Twist à Saint-Tropez, Sea, Sex & Sun, La Madrague... Tant de tubes de l’été, tant de prospectus sur papier glacé, tant d’offres spéciales pour des vacances de rêve ont ancré au cœur du citoyen consommateur la certitude que le monde lui appartenait, qu’aller se griller la couenne sous les tropiques était un droit inaliénable. Confiné, voyant les sables blancs et les cocotiers s’éloigner, il a le temps d’apprendre que les vacances n’ont pas été créées le 7e jour, du moins pour les gueux. Dans les années 20, les ouvriers neuchâtelois travaillaient dix heures par jour, six jours par semaine, et après ils s’occupaient du petit bétail ou ramassaient du bois de chauffe. «On n’avait pas le temps d’être malade», se souvient un retraité, car un jour de grippe, c’était un jour de salaire en moins. L’assiduité au travail s’imposait comme une morale du peuple; la classe dominante considérait les ouvriers comme des feignants juste bons à traîner au bistrot.

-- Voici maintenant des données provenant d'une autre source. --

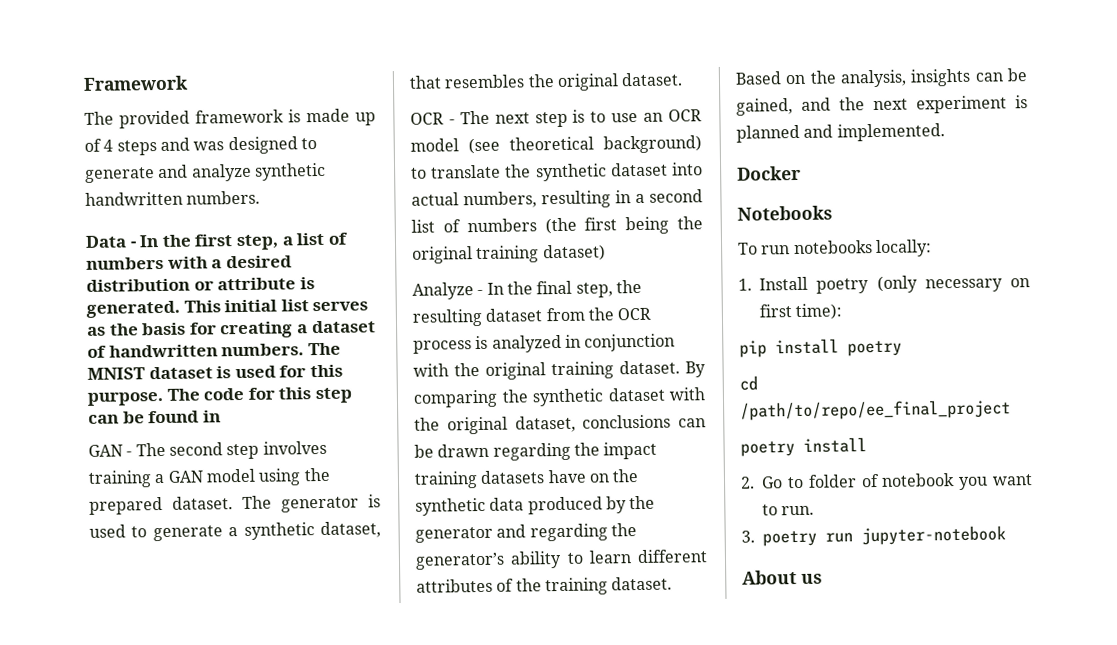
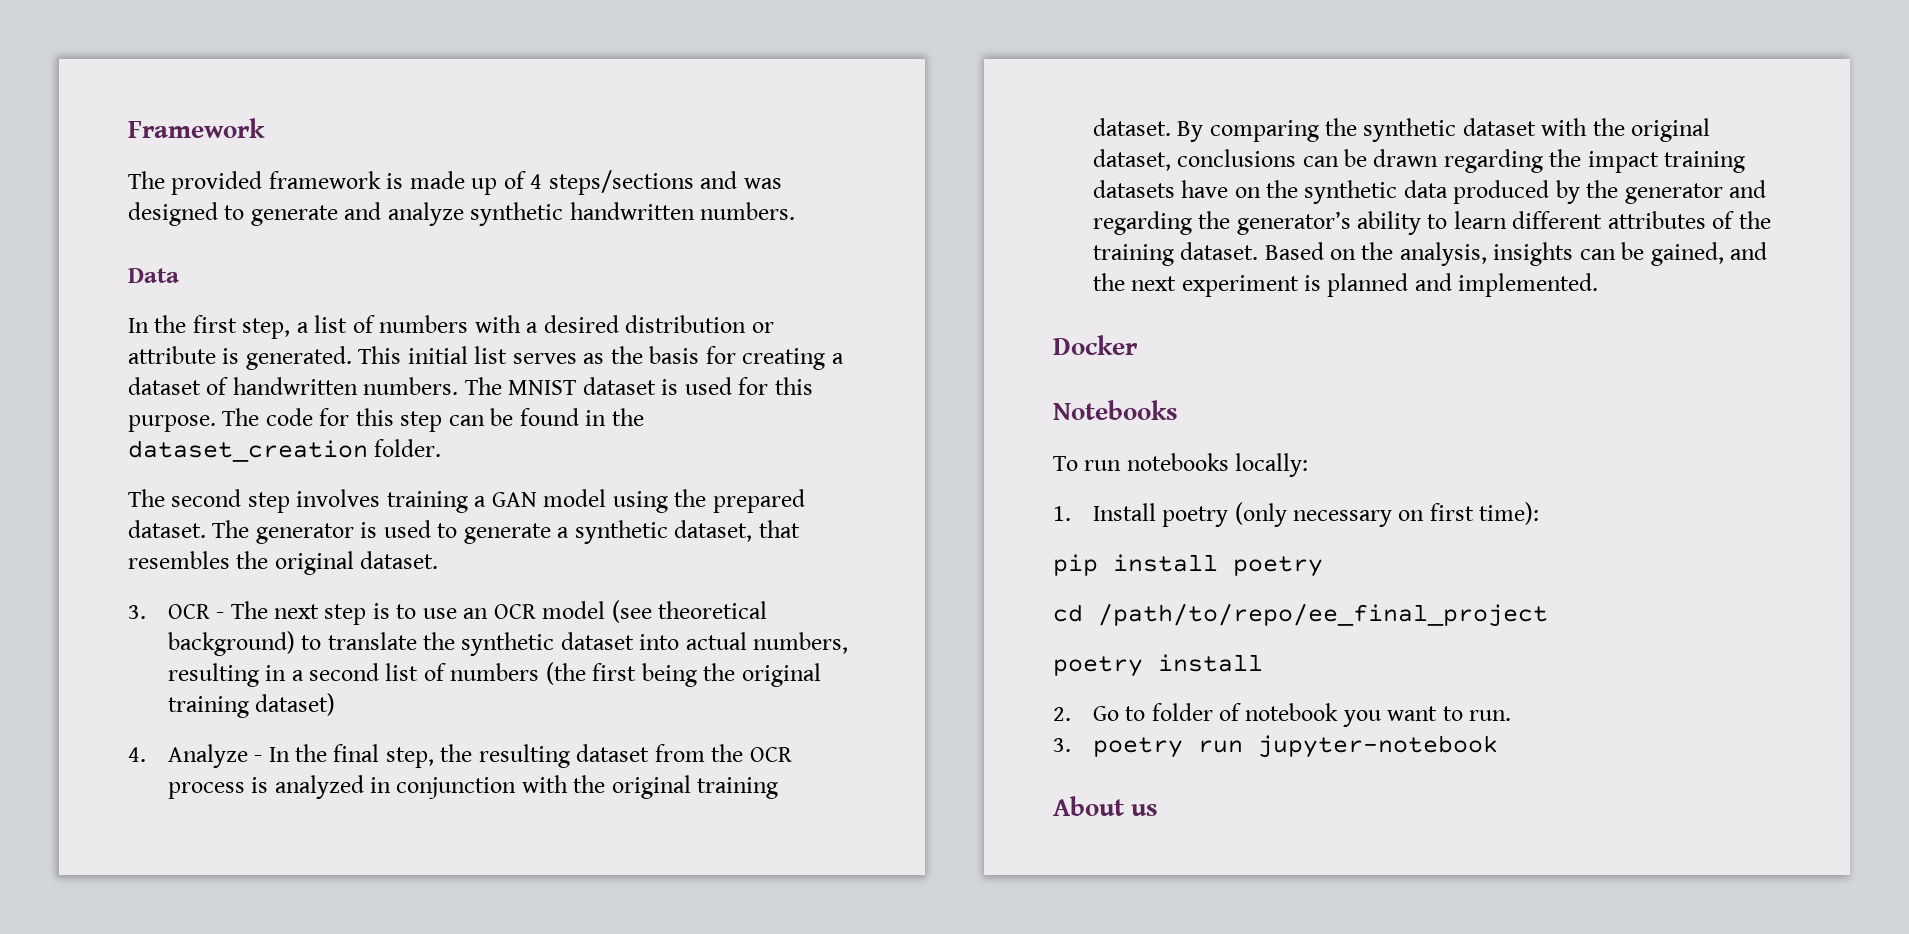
- The provided framework is made up of 4 steps and was designed to generate and analyze synthetic handwritten numbers.
+ The provided framework is made up of 4 steps/sections and was designed to generate and analyze synthetic handwritten numbers.
- Data - In the first step, a list of numbers with a desired distribution or attribute is generated.
+ Data
+ In the first step, a list of numbers with a desired distribution or attribute is generated.
- The code for this step can be found in
- GAN - The second step involves training a GAN model using the prepared dataset.
+ The code for this step can be found in the dataset_creation folder.
+ The second step involves training a GAN model using the prepared dataset.
- OCR - The next step is to use an OCR model (see theoretical background) to translate the synthetic dataset into actual numbers, resulting in a second list of numbers (the first being the original training dataset)
+ 3. OCR - The next step is to use an OCR model (see theoretical background) to translate the synthetic dataset into actual numbers, resulting in a second list of numbers (the first being the original training dataset)
- Analyze - In the final step, the resulting dataset from the OCR process is analyzed in conjunction with the original training dataset.
+ 4. Analyze - In the final step, the resulting dataset from the OCR process is analyzed in conjunction with the original training dataset.

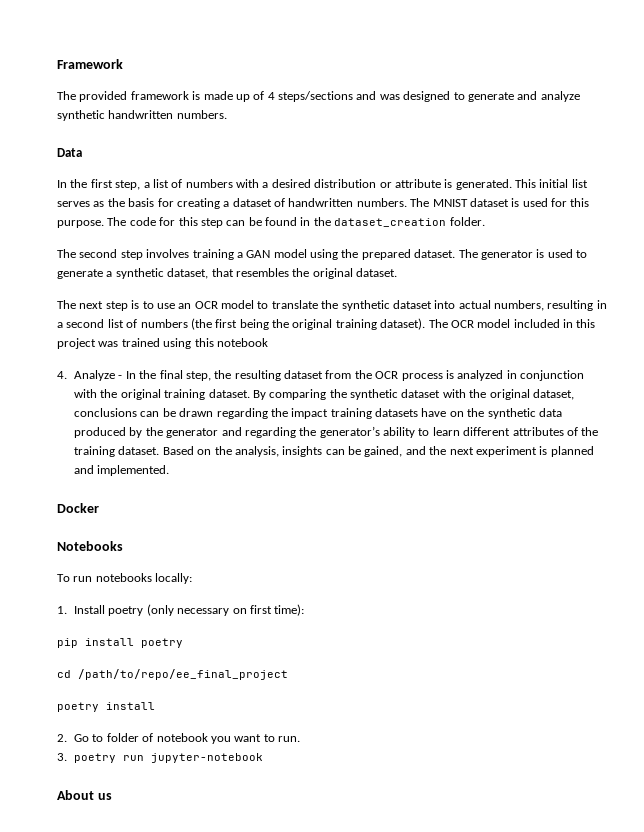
- 3. OCR - The next step is to use an OCR model (see theoretical background) to translate the synthetic dataset into actual numbers, resulting in a second list of numbers (the first being the original training dataset)
+ The next step is to use an OCR model to translate the synthetic dataset into actual numbers, resulting in a second list of numbers (the first being the original training dataset). The OCR model included in this project was trained using this notebook

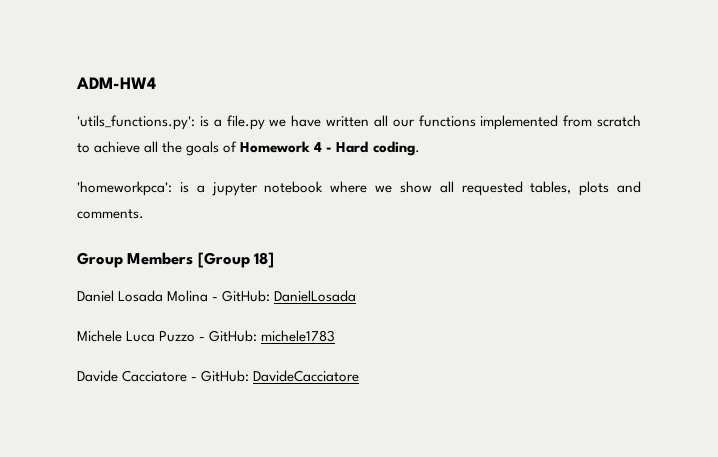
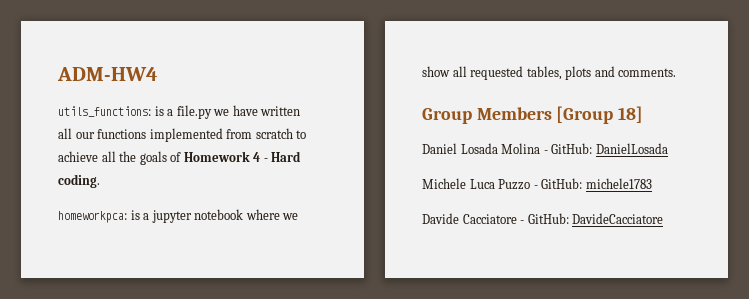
- 'utils_functions.py': is a file.py we have written all our functions implemented from scratch to achieve all the goals of Homework 4 - Hard coding.
+ utils_functions: is a file.py we have written all our functions implemented from scratch to achieve all the goals of Homework 4 - Hard coding.
- 'homeworkpca': is a jupyter notebook where we show all requested tables, plots and comments.
+ homeworkpca: is a jupyter notebook where we show all requested tables, plots and comments.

En 1936, le Front populaire lance les congés payés et toute une classe de la population française découvre le grand bleu. Cette hérésie à l’ordre patronal, «douze jours de fainéantise» pour les «salopards à casquette», fait tache d’huile. Dans La Conquête du temps libre (1992), Alex Mayenfisch du collectif Climage, à Lausanne, raconte l’invention des vacances, quand les employés des manufactures chaux-de-fonnières partent «aux quatre vents des cieux». Ceux qui possèdent un vélo poussent jusqu’au lac de Neuchâtel, même si personne ne sait nager. D’autres randonnent sac au dos dans la région. «Les plus belles vacances que j’ai passées, c’est à Balconnaz», s’enthousiasme l’un d’eux: il parle de son balcon... «L’effet d’être libre, c’est quelque chose de phénoménal», disent-ils avec dans les yeux une lumière que les années n’ont pas éteinte. En 1964, le Conseil fédéral impose deux semaines de vacances annuelles pour tous. Et au fil des décennies, loin de l’émerveillement des premiers congés payés, le temps libre est devenu un marché.